-
Notifications
You must be signed in to change notification settings - Fork 15
Description
Hello Jens,
I noticed some inconsistent behavior when using get_census(level = "CMA", ...) across different census years, and I wasn’t able to find documentation describing this pattern:
- 1996/2001: Only CMAs are returned
- 2006/2011/2016: Both CMAs and CAs are returned, but CAs with municipal code D returns NA values for all vectors
- 2021: Both CMAs and CAs are returned and include valid data
Here is extracting all CMAs across years, and summing the number of rows to show change between 2001 and 2006:
> CMAs <- lapply(
+ c("CA1996", "CA01", "CA06", "CA11", "CA16", "CA21"),
+ cancensus::get_census,
+ regions = list(C = "01"),
+ level = "CMA"
+ )
> sapply(CMAs, nrow)
[1] 43 46 152 155 157 160
And examples using the 2006 and 2016 datasets:
> cancensus::get_census("CA06", regions = list(C = "01"), level = "CMA", vectors = "v_CA06_103")[c(1,3,10)]
# A tibble: 152 × 3
GeoUID `Region Name` `v_CA06_103: Rented`
<chr> <fct> <dbl>
1 10001 St.

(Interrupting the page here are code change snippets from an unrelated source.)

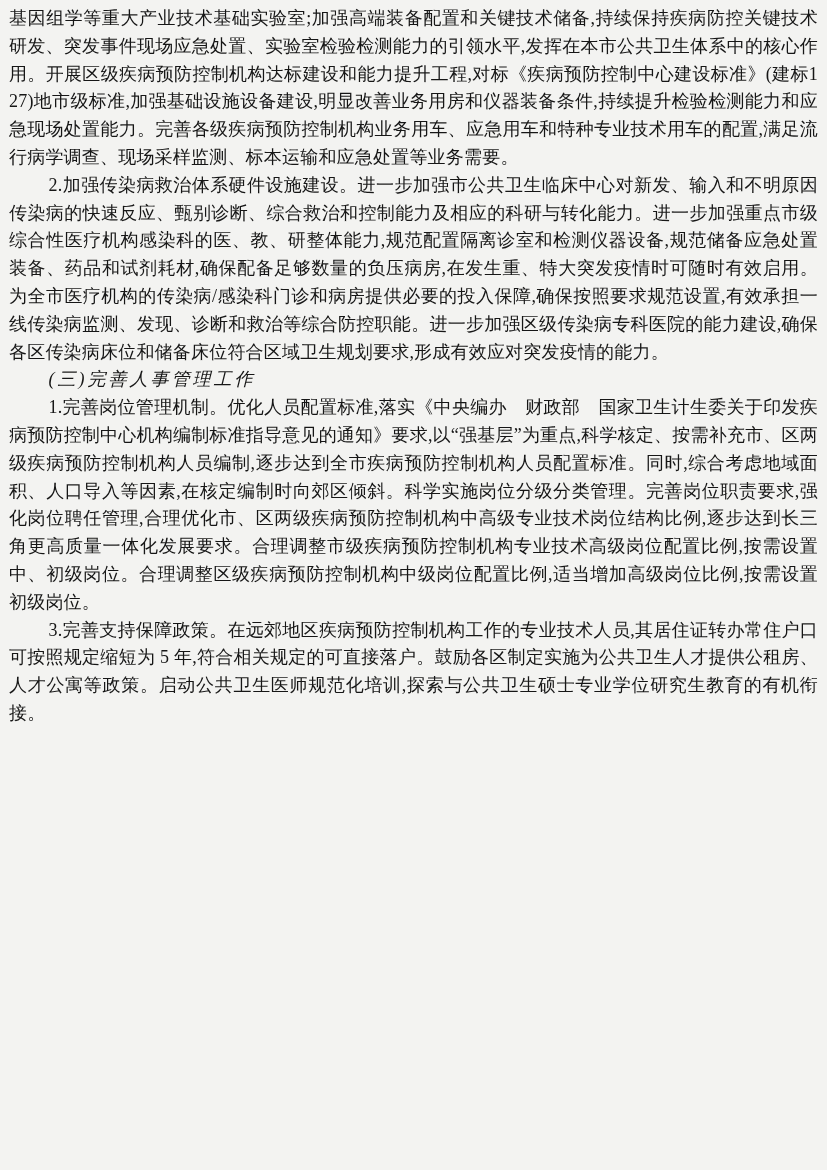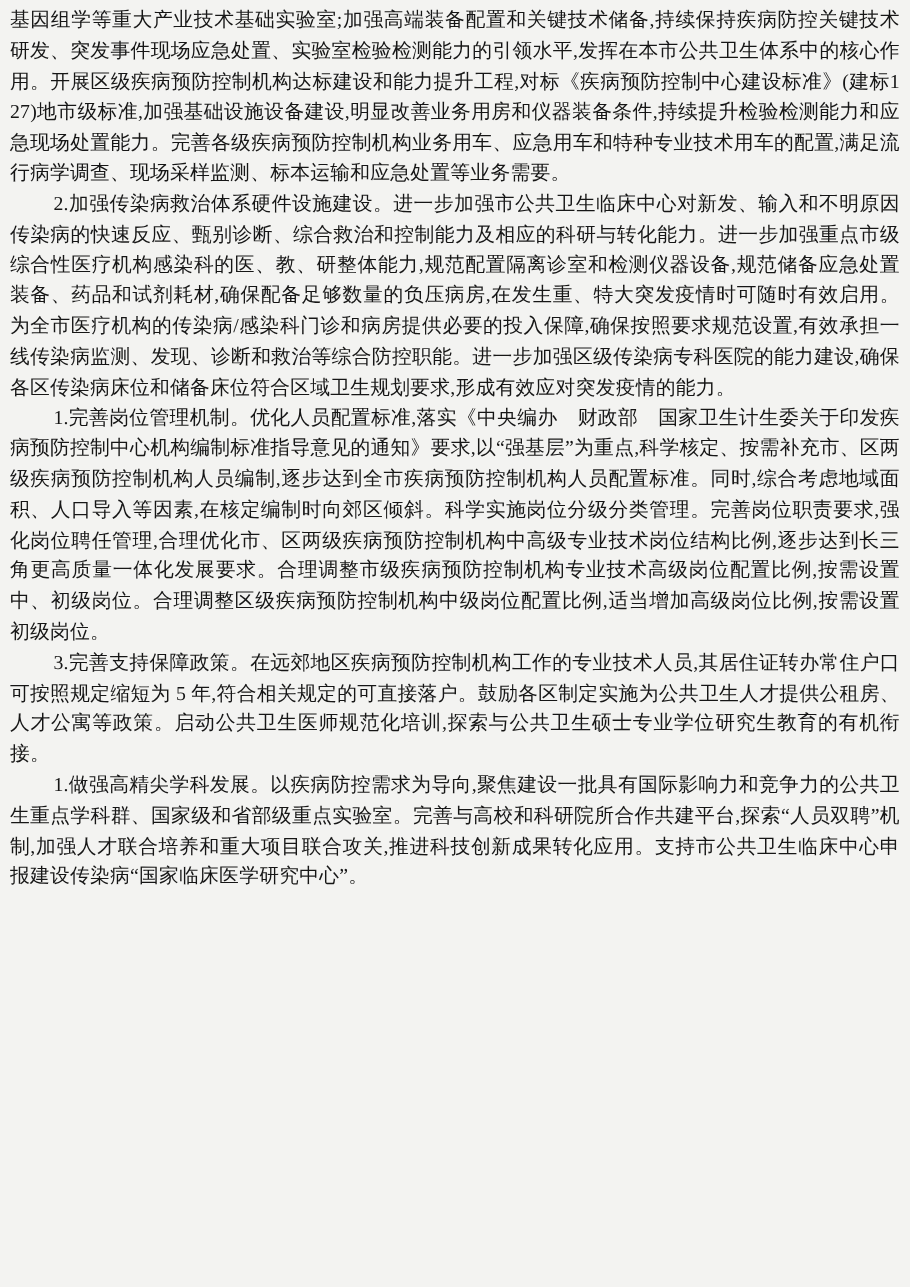--- a/index.html
+++ b/index.html
@@ -73,6 +73,7 @@
   <div class="content">
     <p class="para no-indent">基因组学等重大产业技术基础实验室;加强高端装备配置和关键技术储备,持续保持疾病防控关键技术研发、突发事件现场应急处置、实验室检验检测能力的引领水平,发挥在本市公共卫生体系中的核心作用。开展区级疾病预防控制机构达标建设和能力提升工程,对标《疾病预防控制中心建设标准》(建标127)地市级标准,加强基础设施设备建设,明显改善业务用房和仪器装备条件,持续提升检验检测能力和应急现场处置能力。完善各级疾病预防控制机构业务用车、应急用车和特种专业技术用车的配置,满足流行病学调查、现场采样监测、标本运输和应急处置等业务需要。</p>
     <p class="para">2.加强传染病救治体系硬件设施建设。进一步加强市公共卫生临床中心对新发、输入和不明原因传染病的快速反应、甄别诊断、综合救治和控制能力及相应的科研与转化能力。进一步加强重点市级综合性医疗机构感染科的医、教、研整体能力,规范配置隔离诊室和检测仪器设备,规范储备应急处置装备、药品和试剂耗材,确保配备足够数量的负压病房,在发生重、特大突发疫情时可随时有效启用。为全市医疗机构的传染病/感染科门诊和病房提供必要的投入保障,确保按照要求规范设置,有效承担一线传染病监测、发现、诊断和救治等综合防控职能。进一步加强区级传染病专科医院的能力建设,确保各区传染病床位和储备床位符合区域卫生规划要求,形成有效应对突发疫情的能力。</p>
+    <p class="heading">(三)完善人事管理工作</p>
     <p class="para">1.完善岗位管理机制。优化人员配置标准,落实《中央编办　财政部　国家卫生计生委关于印发疾病预防控制中心机构编制标准指导意见的通知》要求,以“强基层”为重点,科学核定、按需补充市、区两级疾病预防控制机构人员编制,逐步达到全市疾病预防控制机构人员配置标准。同时,综合考虑地域面积、人口导入等因素,在核定编制时向郊区倾斜。科学实施岗位分级分类管理。完善岗位职责要求,强化岗位聘任管理,合理优化市、区两级疾病预防控制机构中高级专业技术岗位结构比例,逐步达到长三角更高质量一体化发展要求。合理调整市级疾病预防控制机构专业技术高级岗位配置比例,按需设置中、初级岗位。合理调整区级疾病预防控制机构中级岗位配置比例,适当增加高级岗位比例,按需设置初级岗位。</p>
     <p class="para">3.完善支持保障政策。在远郊地区疾病预防控制机构工作的专业技术人员,其居住证转办常住户口可按照规定缩短为 5 年,符合相关规定的可直接落户。鼓励各区制定实施为公共卫生人才提供公租房、人才公寓等政策。启动公共卫生医师规范化培训,探索与公共卫生硕士专业学位研究生教育的有机衔接。</p>
     <p class="para">1.做强高精尖学科发展。以疾病防控需求为导向,聚焦建设一批具有国际影响力和竞争力的公共卫生重点学科群、国家级和省部级重点实验室。完善与高校和科研院所合作共建平台,探索“人员双聘”机制,加强人才联合培养和重大项目联合攻关,推进科技创新成果转化应用。支持市公共卫生临床中心申报建设传染病“国家临床医学研究中心”。</p>

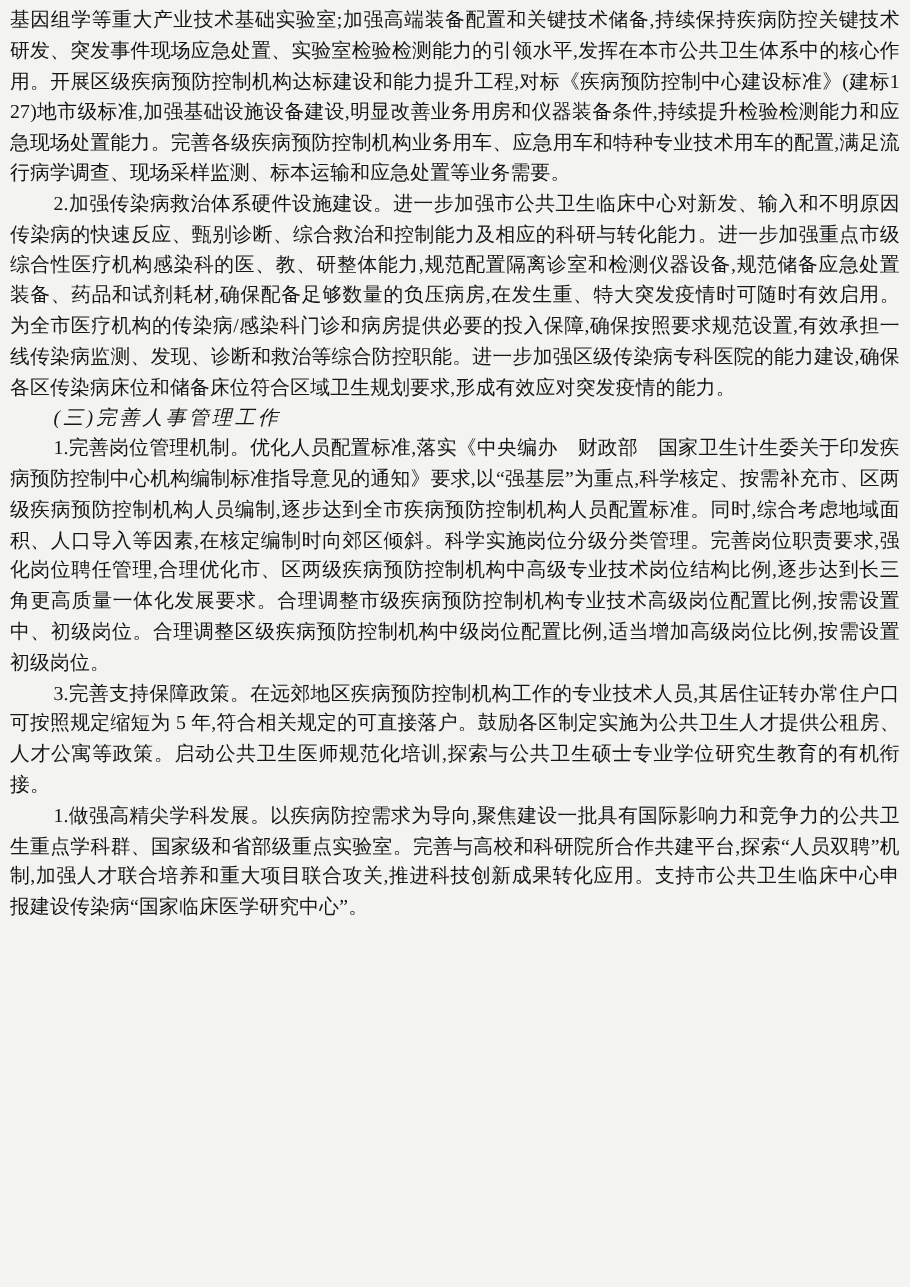--- a/index.html
+++ b/index.html
@@ -76,7 +76,6 @@
     <p class="heading">(三)完善人事管理工作</p>
     <p class="para">1.完善岗位管理机制。优化人员配置标准,落实《中央编办　财政部　国家卫生计生委关于印发疾病预防控制中心机构编制标准指导意见的通知》要求,以“强基层”为重点,科学核定、按需补充市、区两级疾病预防控制机构人员编制,逐步达到全市疾病预防控制机构人员配置标准。同时,综合考虑地域面积、人口导入等因素,在核定编制时向郊区倾斜。科学实施岗位分级分类管理。完善岗位职责要求,强化岗位聘任管理,合理优化市、区两级疾病预防控制机构中高级专业技术岗位结构比例,逐步达到长三角更高质量一体化发展要求。合理调整市级疾病预防控制机构专业技术高级岗位配置比例,按需设置中、初级岗位。合理调整区级疾病预防控制机构中级岗位配置比例,适当增加高级岗位比例,按需设置初级岗位。</p>
     <p class="para">3.完善支持保障政策。在远郊地区疾病预防控制机构工作的专业技术人员,其居住证转办常住户口可按照规定缩短为 5 年,符合相关规定的可直接落户。鼓励各区制定实施为公共卫生人才提供公租房、人才公寓等政策。启动公共卫生医师规范化培训,探索与公共卫生硕士专业学位研究生教育的有机衔接。</p>
-    <p class="para">1.做强高精尖学科发展。以疾病防控需求为导向,聚焦建设一批具有国际影响力和竞争力的公共卫生重点学科群、国家级和省部级重点实验室。完善与高校和科研院所合作共建平台,探索“人员双聘”机制,加强人才联合培养和重大项目联合攻关,推进科技创新成果转化应用。支持市公共卫生临床中心申报建设传染病“国家临床医学研究中心”。</p>
   </div>
 </div>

John's (B) 20115
2 10005 Bay Roberts (D) NA
3 10010 Grand Falls-Windsor (D) NA
4 10015 Corner Brook (D) NA> cancensus::get_census("CA16", regions = list(C = "01"), level = "CMA", vectors = "v_CA16_4838")[c(1,3,10)]
# A tibble: 157 × 3
GeoUID `Region Name` `v_CA16_4838: Renter`
<chr> <fct> <dbl>
1 10001 St. John's (B) 25485
2 10005 Bay Roberts (D) NA
3 10010 Grand Falls-Windsor (D) NA
4 10011 Gander (D) NA
5 10015 Corner Brook (D) NAProbably a methodological change from StatsCan side? But when using cancensus, it breaks the assumption that level = "CMA" will return only CMA-level geographies with usable data. Could CMAs and CAs be separated when using level = "CMA"? And what would cause the NA issues for CAs (D) in 2006, 2011 and 2016? Or some documentation would help on the inconsistency (I apologize if that is already the case).
Thanks for maintaining this package, it's well-designed and a powerful tool!